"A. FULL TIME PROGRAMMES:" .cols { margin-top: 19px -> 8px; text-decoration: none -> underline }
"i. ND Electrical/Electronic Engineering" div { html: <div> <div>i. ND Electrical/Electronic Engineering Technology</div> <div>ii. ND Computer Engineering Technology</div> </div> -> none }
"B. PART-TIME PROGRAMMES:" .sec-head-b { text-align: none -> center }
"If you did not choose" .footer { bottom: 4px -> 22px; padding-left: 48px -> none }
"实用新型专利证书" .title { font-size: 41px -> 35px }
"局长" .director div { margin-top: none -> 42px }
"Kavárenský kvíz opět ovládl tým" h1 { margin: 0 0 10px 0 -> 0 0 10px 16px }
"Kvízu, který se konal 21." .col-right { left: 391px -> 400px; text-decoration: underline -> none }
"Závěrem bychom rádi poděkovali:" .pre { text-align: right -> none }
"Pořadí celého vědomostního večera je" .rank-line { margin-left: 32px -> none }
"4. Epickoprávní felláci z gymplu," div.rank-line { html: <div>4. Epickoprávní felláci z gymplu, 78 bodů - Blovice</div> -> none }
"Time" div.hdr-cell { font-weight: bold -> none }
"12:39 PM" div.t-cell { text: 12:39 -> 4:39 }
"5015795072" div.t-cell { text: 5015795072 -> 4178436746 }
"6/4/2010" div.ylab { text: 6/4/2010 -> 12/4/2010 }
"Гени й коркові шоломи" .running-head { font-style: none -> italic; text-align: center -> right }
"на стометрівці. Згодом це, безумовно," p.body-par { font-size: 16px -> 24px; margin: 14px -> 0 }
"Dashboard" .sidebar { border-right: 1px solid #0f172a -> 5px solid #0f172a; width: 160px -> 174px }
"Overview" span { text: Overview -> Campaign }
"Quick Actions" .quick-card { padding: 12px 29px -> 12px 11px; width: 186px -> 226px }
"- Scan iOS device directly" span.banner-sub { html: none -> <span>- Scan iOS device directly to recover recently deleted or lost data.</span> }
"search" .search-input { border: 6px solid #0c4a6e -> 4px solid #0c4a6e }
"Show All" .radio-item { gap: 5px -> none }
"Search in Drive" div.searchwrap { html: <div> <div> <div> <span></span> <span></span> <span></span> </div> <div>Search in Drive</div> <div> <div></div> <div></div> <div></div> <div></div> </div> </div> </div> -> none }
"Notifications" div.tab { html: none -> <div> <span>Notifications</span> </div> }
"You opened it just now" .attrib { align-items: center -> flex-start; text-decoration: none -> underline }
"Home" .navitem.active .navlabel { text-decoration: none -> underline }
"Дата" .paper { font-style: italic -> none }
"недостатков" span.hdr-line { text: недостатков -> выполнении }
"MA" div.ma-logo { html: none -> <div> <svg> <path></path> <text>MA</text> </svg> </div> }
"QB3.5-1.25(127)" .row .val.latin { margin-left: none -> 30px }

● ● ● ●

(THE PROBLEM) Tally the lines of the data that hold the string "PROGRAMMES". Answer with the number and nothing more.

(YOUR SOLUTION) 2